*Content revision data*:
= Beginning of Section =
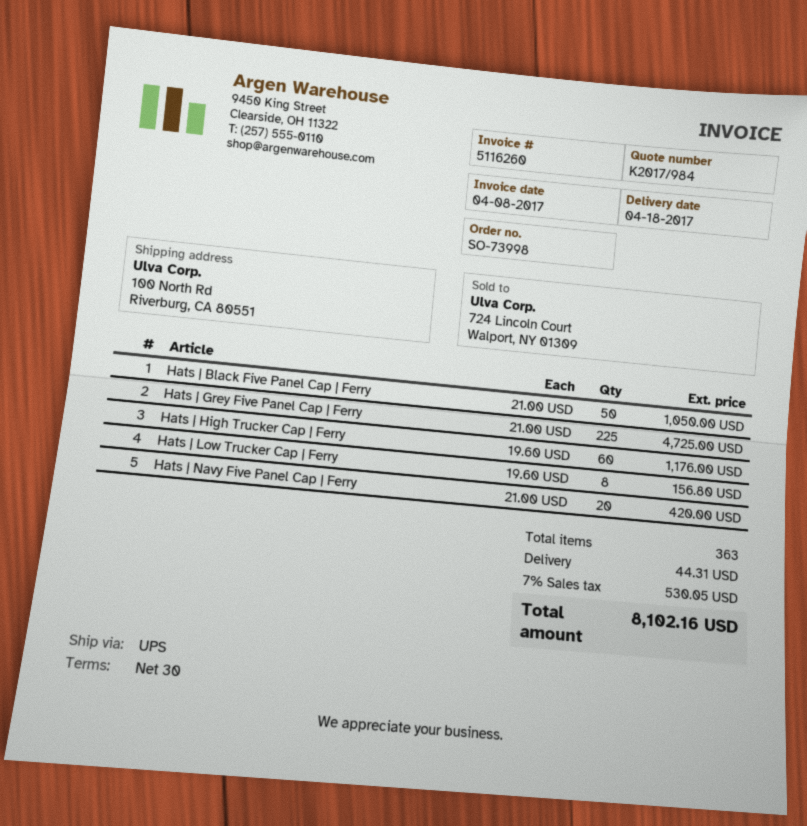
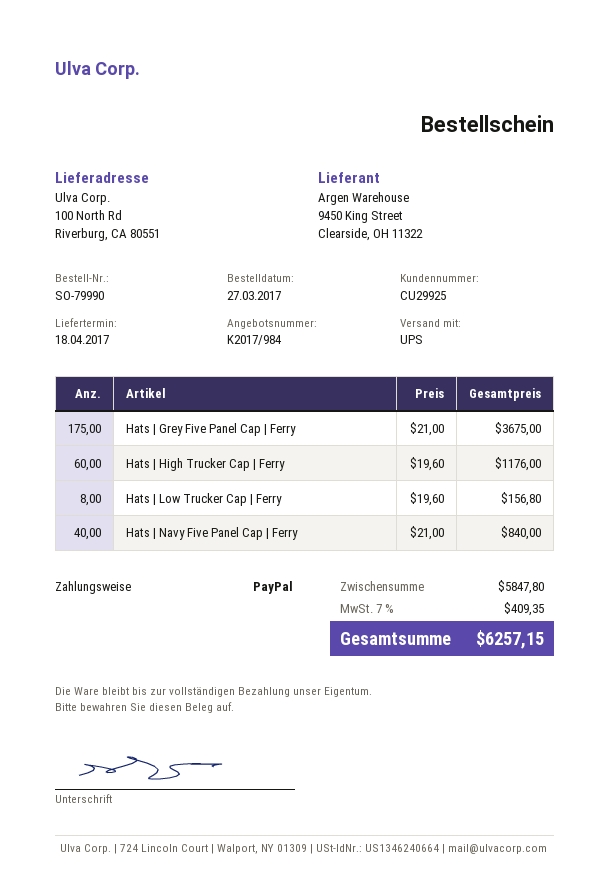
order number: SO-73998 -> SO-79990
Hats | Black Five Panel Cap | Ferry: 50 x 21.00 = 1050.00 -> none
Hats | Grey Five Panel Cap | Ferry: 225 x 21.00 = 4725.00 -> 175 x 21.00 = 3675.00
Hats | Navy Five Panel Cap | Ferry: 20 x 21.00 = 420.00 -> 40 x 21.00 = 840.00
shipping: 44.31 -> none
tax: 7% = 530.05 -> 7% = 409.35
total: 8102.16 -> 6257.15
= End of Section =
*REQUIRED ACTION*:
Look above for every line with the word "Ferry" and copy it.

*EXERCISE OUTPUT*:
Hats | Black Five Panel Cap | Ferry: 50 x 21.00 = 1050.00 -> none
Hats | Grey Five Panel Cap | Ferry: 225 x 21.00 = 4725.00 -> 175 x 21.00 = 3675.00
Hats | Navy Five Panel Cap | Ferry: 20 x 21.00 = 420.00 -> 40 x 21.00 = 840.00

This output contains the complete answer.